Mothin Ali is an example of a working-class Green: a councillor in Leeds, he’s also the party’s highest-profile Muslim representative. He sees Polanski as a “natural communicator and natural people’s person”, but accepts the party has “always felt quite middle-class and I’ve felt a little bit out of place”. Changing that, he thinks, means changing the Greens’ approach and to “not try and be the likable person in the room. We don’t need to be worried about upsetting certain groups in order to communicate our message.” This is surely an important challenge for the Greens. Farage, like Donald Trump, seems to relish causing firestorms with his interventions, riding the subsequent anger and refusing to concede an inch. The result is that he has, year after year, forced the national political conversation on to his terrain.
That means not being policy wonks: after all, this is a political party, not a thinktank. “We are a group of people that are really proud of our policy development,” says London Green politician Zoë Garbett, who developed the party’s drug reform position. But Garbett emphasises that when developing that platform, she always had how it could be communicated in mind. For her, the challenge is to not communicate “piecemeal bits of policy” but to ask: “What is the collective vision for the country?”

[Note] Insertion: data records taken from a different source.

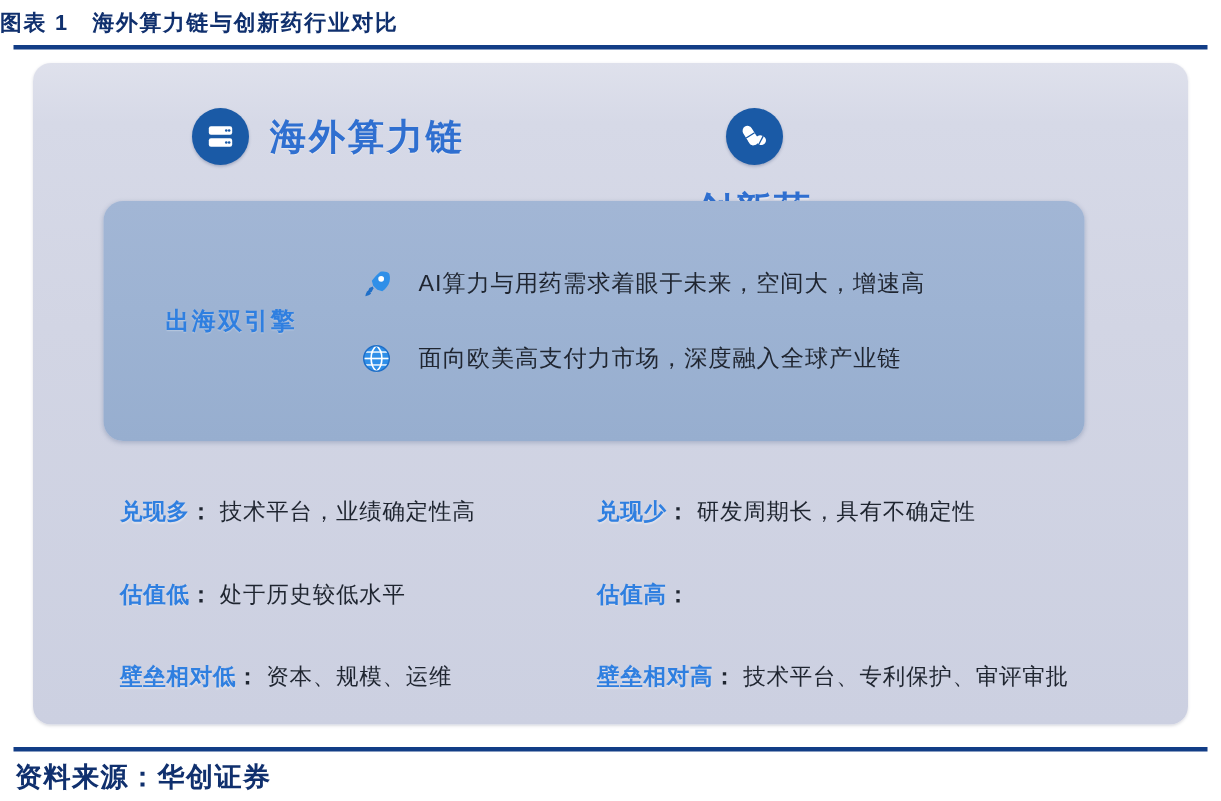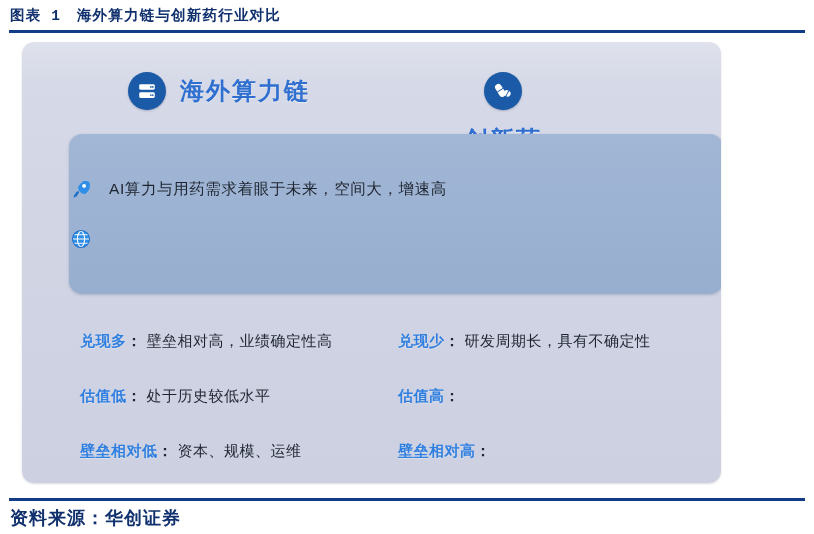--- a/index.html
+++ b/index.html
@@ -26,12 +26,11 @@
     align-items: center;
   }
   .title-text {
-    font-family: Liberation Mono, monospace;
+    font-family: Liberation Sans, sans-serif;
     font-weight: bold;
     font-size: 14.5px;
     color: #10306e;
     letter-spacing: 1.2px;
-    padding-left: 10px;
     white-space: pre;
   }
   .rule-top {

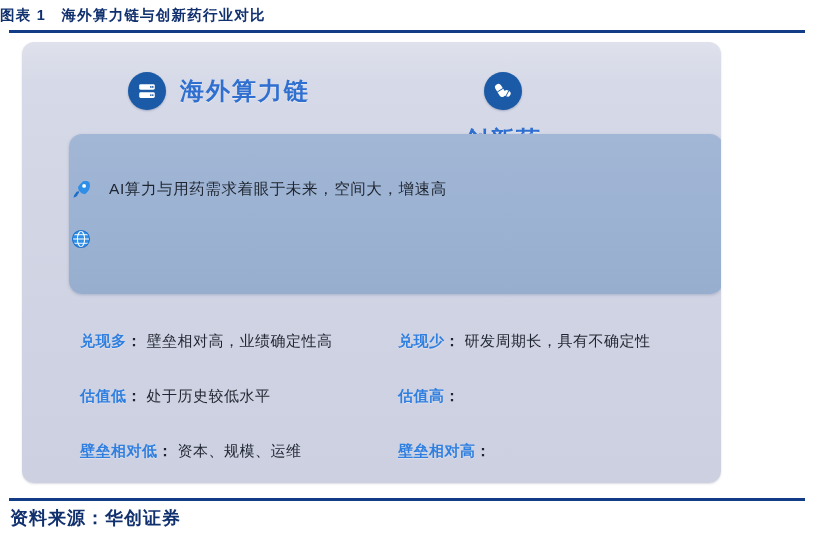--- a/index.html
+++ b/index.html
@@ -47,7 +47,7 @@
     position: absolute;
     left: 22px;
     top: 42px;
-    width: 699px;
+    width: 770px;
     height: 441px;
     border-radius: 12px;
     background: linear-gradient(180deg, #dfe1ec 0%, #d6d9e7 9%, #d2d5e4 40%, #ccd0e1 100%);

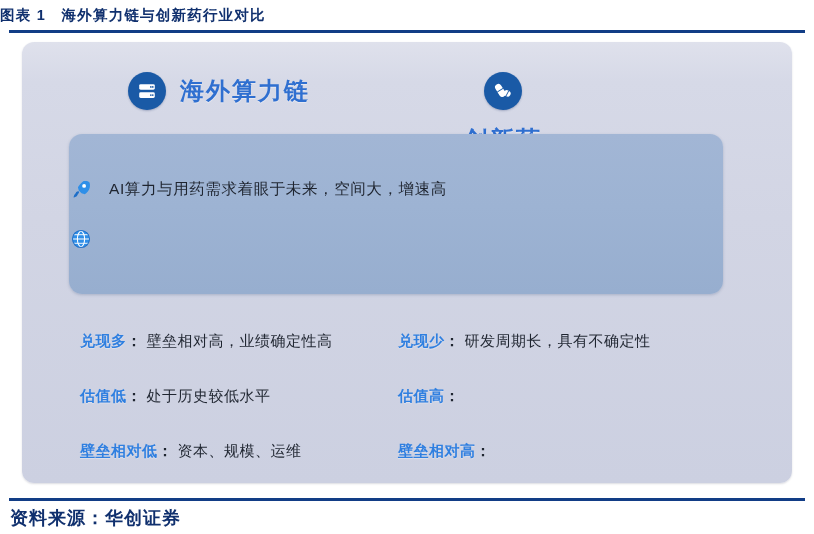--- a/index.html
+++ b/index.html
@@ -251,6 +251,7 @@
   </div>
 
   <div class="bluecard">
+    <div class="bluecard-label">出海双引擎</div>
     <div class="bluecard-points">
 
       <div class="point">

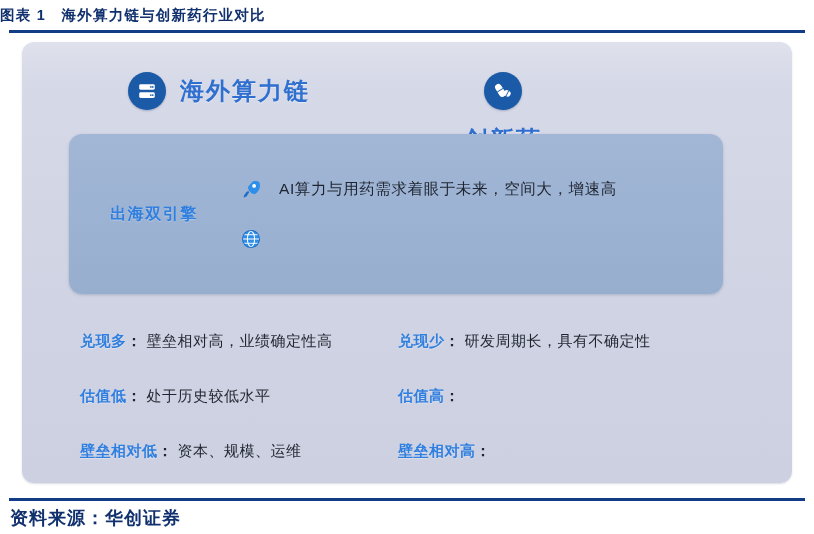--- a/index.html
+++ b/index.html
@@ -277,6 +277,7 @@
             <circle cx="12" cy="12" r="9.3" fill="none" stroke="#1f6fc8" stroke-width="1.1"></circle>
           </svg>
         </span>
+        <span class="point-text">面向欧美高支付力市场，深度融入全球产业链</span>
       </div>
 
     </div>

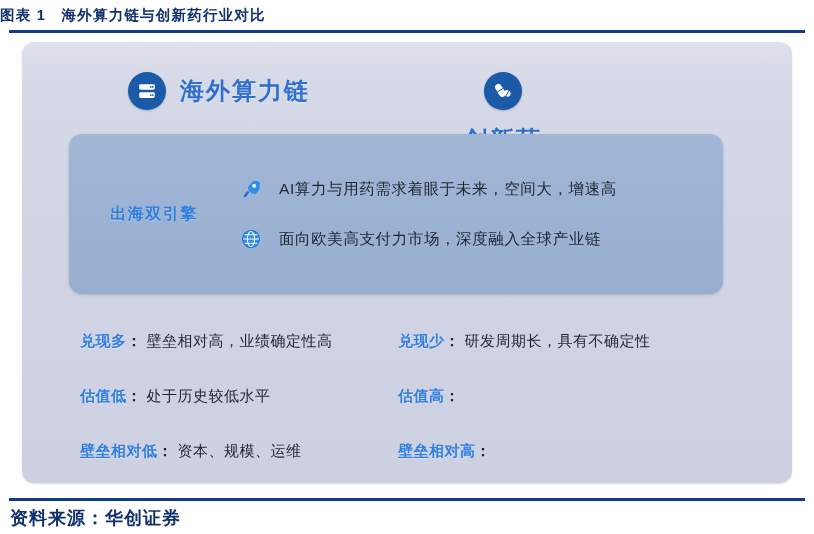--- a/index.html
+++ b/index.html
@@ -289,7 +289,7 @@
       <div class="cell left">
         <span class="cell-label">兑现多</span>
         <span class="cell-sep">：</span>
-        <span class="cell-text">壁垒相对高，业绩确定性高</span>
+        <span class="cell-text">技术平台，业绩确定性高</span>
       </div>
       <div class="cell right">
         <span class="cell-label">兑现少</span>

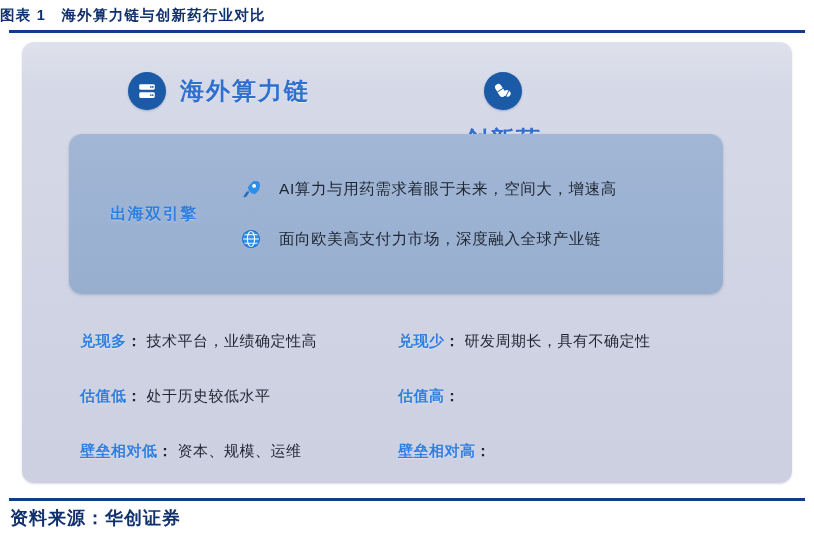--- a/index.html
+++ b/index.html
@@ -319,6 +319,7 @@
       <div class="cell right">
         <span class="cell-label">壁垒相对高</span>
         <span class="cell-sep">：</span>
+        <span class="cell-text">技术平台、专利保护、审评审批</span>
       </div>
     </div>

In theory, the Greens could pose a sizeable threat to Labour, having come second behind Labour in 39 constituencies. What made that achievement all the more impressive is there was so little campaigning in those seats – many voters who were disillusioned with Labour voted Green without knowing who their candidate was. But with the Tories being potentially displaced by Reform UK, the risk of a new message from Labour looms large: a vote for the Greens risks putting Farage into No 10. A “national popular grassroots movement” is Polanski’s answer to this – in other words, a mass membership drive that embeds activists into local communities and builds a strong, unshakeable electoral base.
Indeed, we’ve seen how longstanding Tory voters have abandoned their former political home; and a significant slice of Labour voters may never forgive the party for cutting disability benefits or continuing to support Israel’s genocidal war in Gaza. The main challenge for Polanski is surely visibility. The media landscape will always be hostile, but the Greens’ dire social media strategy represents a lost opportunity: just professionalising that, combined with a combative approach and message discipline, would surely count for a lot. In Germany, the leftwing Die Linke avoided a predicted political death at the last elections by positioning itself as the one consistent opponent of the far-right AfD – similarly, Polanski focuses much of his attacks on Reform, while Labour raids Farage’s rhetoric and policies.
Polanski will have to prove himself: he’s not won a parliamentary election, and is a London assembly member because of the list system, which grants parties seats relative to their overall strength. Garbett, however, emphasises that he’s “an essential part of our London and national campaigns”, traipsing around the country in support of winning candidates. He’ll certainly need campaigning zeal. There’s an ever-growing constituency of disillusionment to Labour’s left: but, right now, it is fragmented and demoralised. Polanski is the Greens’ best bet to turn that around – but it will be no easy task.